According to a short post by Mark Zuckerberg on Facebook, the company has launched its internet.org Free Basics app across India. “Everyone in India nationwide can access free internet services for health, education, jobs and communication,” the founder and CEO writes.
The post comes below an idyllic photo of farmer Ganesh Nimbalkar, who uses Free Basics to access news about the weather and farm commodities, Zuckerberg explains. “By using Free Basics, Ganesh has doubled his crop yield.” But that’s not quite the whole story.
Internet.org has been widely criticized for allowing its users to access only a small slice of the internet, limited to whichever sites and apps Facebook chooses to incorporate. Some fear that as users become accustomed to it, they’ll mistake the gated experience for the actual open internet, with its billions of sites and services. “It would be naïve to argue that such a package of services is or can be a substitute for the full Internet,” writes Mahesh Uppal in an op-ed for Hindustan Times.

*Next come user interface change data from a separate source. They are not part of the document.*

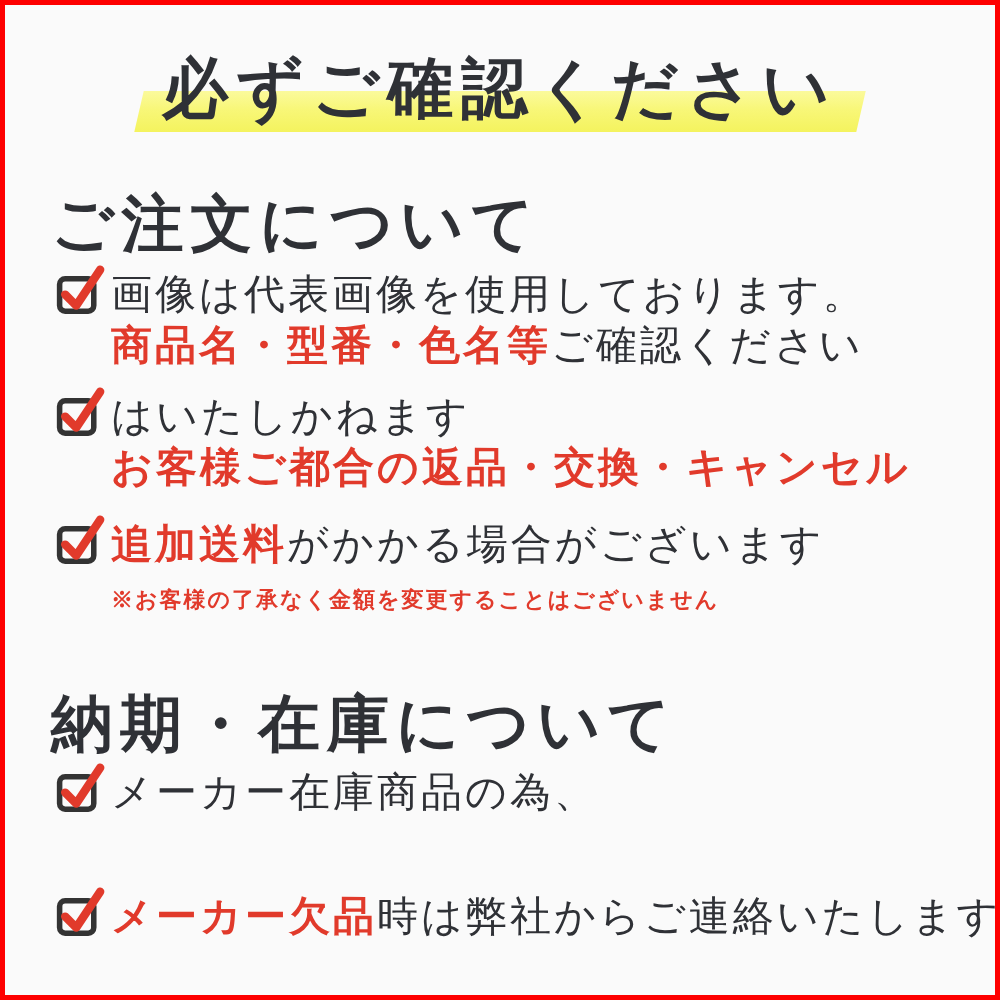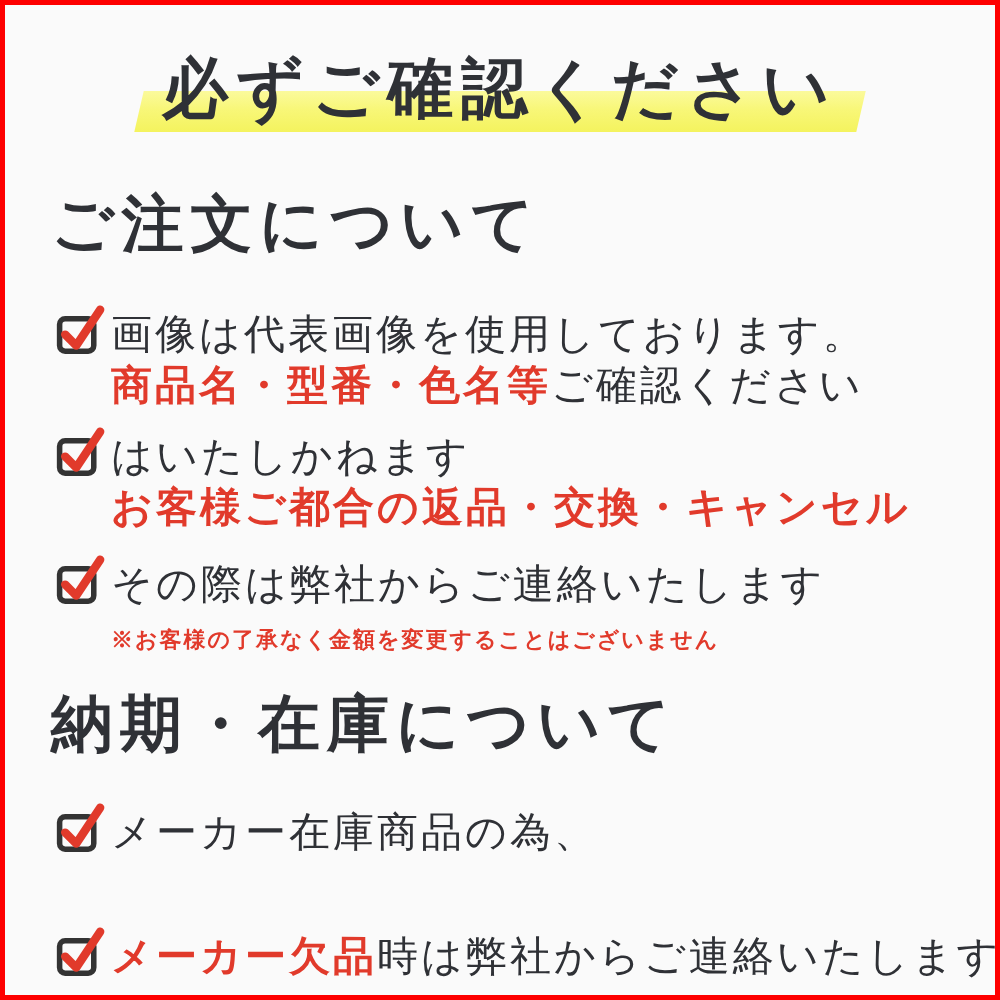"画像は代表画像を使用しております。" .checklist-item { margin-top: 40px -> none }
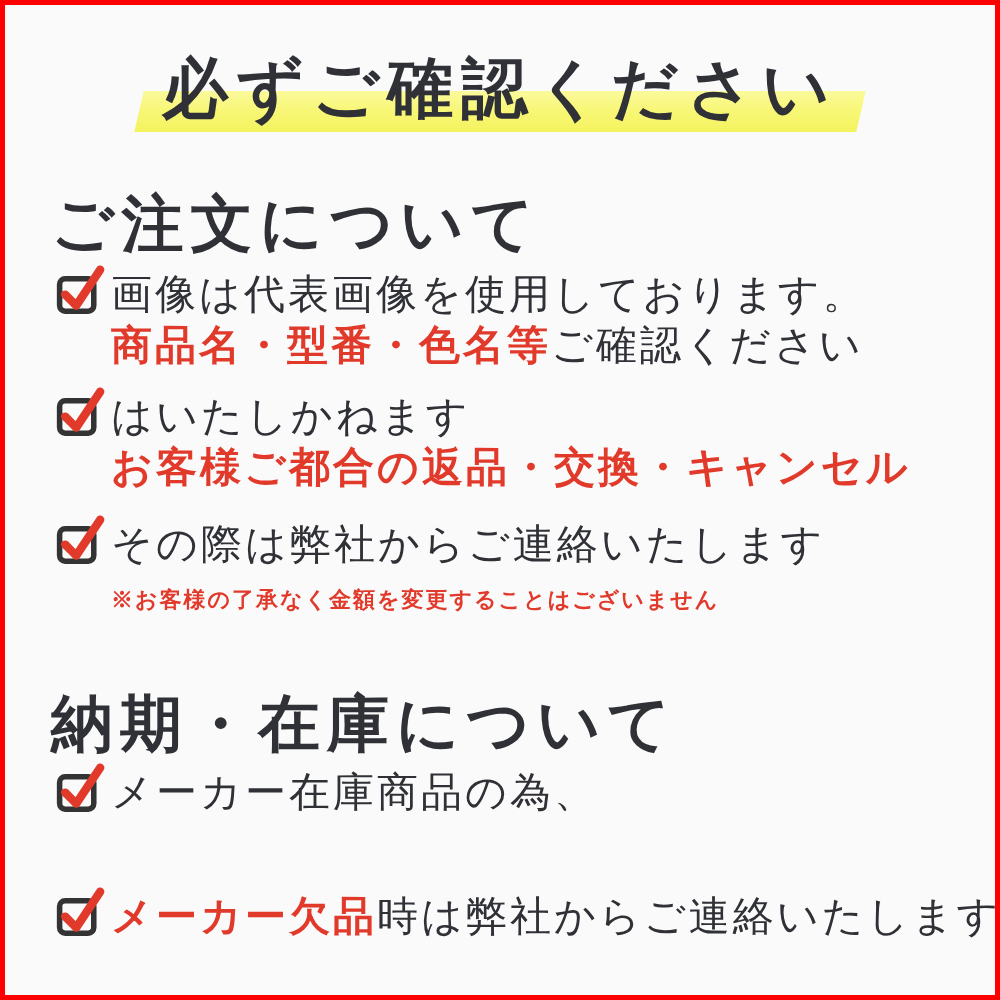"追加送料がかかる場合がございます" div.item-line { html: none -> <div><span>追加送料</span><span>がかかる場合がございます</span></div> }
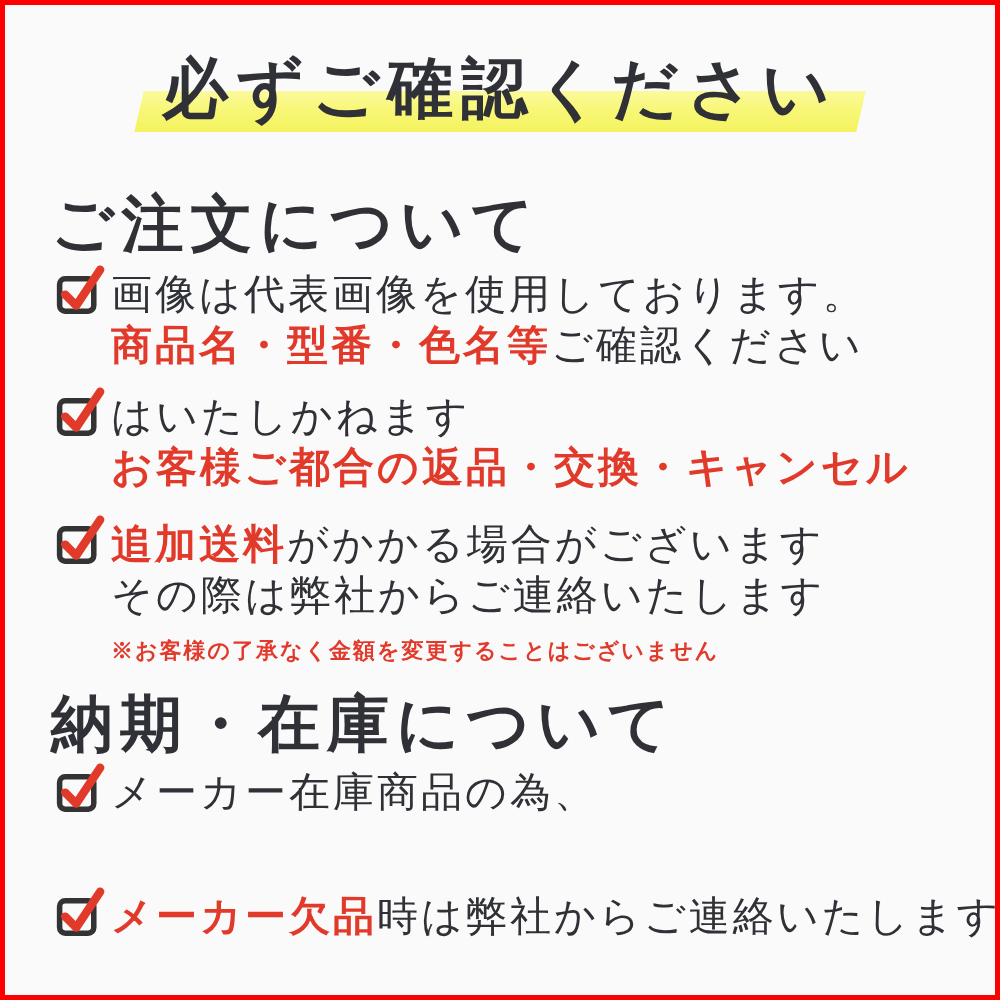"その際は弊社からご連絡いたします" div.item-line { html: <div><span>その際は弊社からご連絡いたします</span></div> -> none }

The platform could easily violate principles of net neutrality, though Facebook argues that since it’s not a telecommunications company, those rules don’t apply. What’s more, Zuckerberg mentions that Free Basics is being carried solely through the Reliance network. But that’s only the fourth-largest provider in India, with 109.90 million customers in 2015. It’s kind of like if Facebook were only available on Verizon.
The company is presenting its Free Basics platform as a revolutionary tool, and no doubt it’ll help millions of people like Nimbalkar. But having access to the entire, unmediated Internet would help them a lot more.